I wish there was something I could do for you, but I’m going now.
” I wasn’t generous enough to offer to take her with me.
She might have been Stanley’s victim, but she was my tormentor, too.
“You’re not going anywhere,” Moira insisted, but she no longer looked certain of it.
“You don’t own me. I’m an adult now.”
“You’re a stupid child.”
There was no point in arguing with her, no point in telling her I was mated, that I was leaving for her benefit, because if Xander found out I’d been abducted, he’d tear Arbor apart to find me. Moira would only tell me I was lying, that I’d never be worth that much to anyone.
“Fine,” I said, “but I’m still leaving.”
My head was throbbing, but that was a problem for later.
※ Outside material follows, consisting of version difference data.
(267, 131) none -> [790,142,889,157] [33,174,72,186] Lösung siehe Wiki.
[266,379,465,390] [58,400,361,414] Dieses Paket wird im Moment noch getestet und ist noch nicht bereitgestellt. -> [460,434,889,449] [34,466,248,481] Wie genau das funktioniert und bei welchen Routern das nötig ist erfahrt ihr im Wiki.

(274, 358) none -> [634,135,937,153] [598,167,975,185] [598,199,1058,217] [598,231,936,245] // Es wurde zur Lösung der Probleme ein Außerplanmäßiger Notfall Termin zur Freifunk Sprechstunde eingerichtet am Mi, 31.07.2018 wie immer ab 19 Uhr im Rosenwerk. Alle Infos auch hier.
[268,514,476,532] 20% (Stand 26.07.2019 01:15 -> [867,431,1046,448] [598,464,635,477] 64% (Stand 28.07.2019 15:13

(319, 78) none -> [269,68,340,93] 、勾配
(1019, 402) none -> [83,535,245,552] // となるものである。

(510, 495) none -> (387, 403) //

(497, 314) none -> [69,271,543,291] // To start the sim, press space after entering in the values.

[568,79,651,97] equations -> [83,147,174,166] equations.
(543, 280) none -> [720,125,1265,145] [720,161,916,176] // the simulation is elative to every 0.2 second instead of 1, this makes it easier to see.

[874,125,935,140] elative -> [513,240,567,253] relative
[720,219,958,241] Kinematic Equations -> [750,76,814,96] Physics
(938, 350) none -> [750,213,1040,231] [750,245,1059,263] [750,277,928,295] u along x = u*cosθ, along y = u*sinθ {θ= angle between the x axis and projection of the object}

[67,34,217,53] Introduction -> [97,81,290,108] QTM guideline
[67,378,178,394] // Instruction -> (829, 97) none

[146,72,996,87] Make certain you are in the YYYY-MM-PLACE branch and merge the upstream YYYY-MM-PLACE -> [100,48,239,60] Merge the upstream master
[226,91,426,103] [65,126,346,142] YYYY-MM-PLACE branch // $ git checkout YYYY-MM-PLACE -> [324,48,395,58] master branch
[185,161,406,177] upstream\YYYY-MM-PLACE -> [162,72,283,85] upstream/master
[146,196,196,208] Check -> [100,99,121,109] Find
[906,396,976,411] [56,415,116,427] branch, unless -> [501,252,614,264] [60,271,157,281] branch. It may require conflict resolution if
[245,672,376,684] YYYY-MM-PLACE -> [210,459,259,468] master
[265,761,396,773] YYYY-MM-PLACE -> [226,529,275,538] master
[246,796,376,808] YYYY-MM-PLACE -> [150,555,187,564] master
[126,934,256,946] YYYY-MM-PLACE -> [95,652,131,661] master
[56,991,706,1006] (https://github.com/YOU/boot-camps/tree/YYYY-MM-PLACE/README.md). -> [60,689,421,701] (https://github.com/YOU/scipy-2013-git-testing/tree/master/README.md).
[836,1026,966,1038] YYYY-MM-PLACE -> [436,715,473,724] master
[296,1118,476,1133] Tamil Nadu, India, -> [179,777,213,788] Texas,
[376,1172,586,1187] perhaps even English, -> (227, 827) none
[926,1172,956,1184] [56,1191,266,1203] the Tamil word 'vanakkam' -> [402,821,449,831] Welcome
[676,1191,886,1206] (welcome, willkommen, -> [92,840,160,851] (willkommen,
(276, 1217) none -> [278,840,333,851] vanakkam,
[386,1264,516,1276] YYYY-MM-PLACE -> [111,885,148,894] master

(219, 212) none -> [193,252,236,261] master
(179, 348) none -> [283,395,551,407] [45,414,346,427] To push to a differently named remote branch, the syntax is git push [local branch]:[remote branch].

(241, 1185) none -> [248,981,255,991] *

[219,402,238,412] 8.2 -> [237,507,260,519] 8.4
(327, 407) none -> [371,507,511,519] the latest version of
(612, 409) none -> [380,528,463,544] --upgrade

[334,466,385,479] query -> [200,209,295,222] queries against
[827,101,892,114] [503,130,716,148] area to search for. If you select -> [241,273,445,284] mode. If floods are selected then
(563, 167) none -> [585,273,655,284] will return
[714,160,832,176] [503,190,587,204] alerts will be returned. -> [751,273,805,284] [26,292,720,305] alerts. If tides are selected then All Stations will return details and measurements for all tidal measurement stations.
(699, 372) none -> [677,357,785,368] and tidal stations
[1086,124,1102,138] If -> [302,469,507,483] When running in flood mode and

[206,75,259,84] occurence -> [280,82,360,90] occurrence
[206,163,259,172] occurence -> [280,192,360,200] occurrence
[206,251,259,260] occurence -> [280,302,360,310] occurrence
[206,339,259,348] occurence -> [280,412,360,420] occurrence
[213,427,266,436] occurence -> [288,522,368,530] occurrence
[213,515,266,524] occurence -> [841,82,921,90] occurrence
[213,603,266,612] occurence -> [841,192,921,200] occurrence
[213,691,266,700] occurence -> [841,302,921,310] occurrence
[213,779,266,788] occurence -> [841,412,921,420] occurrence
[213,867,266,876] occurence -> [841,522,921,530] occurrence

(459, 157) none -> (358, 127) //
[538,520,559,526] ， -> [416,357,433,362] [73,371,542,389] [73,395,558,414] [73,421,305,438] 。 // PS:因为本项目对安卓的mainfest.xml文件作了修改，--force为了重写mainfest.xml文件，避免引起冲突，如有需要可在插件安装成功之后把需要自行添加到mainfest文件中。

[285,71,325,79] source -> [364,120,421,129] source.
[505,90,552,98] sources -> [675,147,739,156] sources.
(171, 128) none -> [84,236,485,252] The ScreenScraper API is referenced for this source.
For now, all that mattered was getting out of here. Moira wouldn’t stop me—at least I didn’t think she would—and if I could shift and get a head start on Stanley, I’d be back on Ferris by morning.
I made a decision. If I were leaving Arbor anyway, leaving for good, they could know exactly who I was.
I was done being afraid. I closed my eyes, like Eve had taught me, looking inside myself again.
It got easier each time to find the pool of power, to tease it out until I could feel that energy buzzing in my hand.
I heard but barely registered my aunt’s gasp as that thin string of light danced from my fingers and into the keyhole, shifting and shimmering until we heard the soft click of the lock’s release.
After that, it was chaos. Moira was already screaming as I wrenched open the door and bolted out into the street.
If I hadn’t run right into my uncle, my escape might have been simple, but nothing had ever been simple for me.
I shifted just in time to avoid his grasp, but even as my wolf sprinted down the road, toward a bridge—any bridge—I could feel him hot on my tail.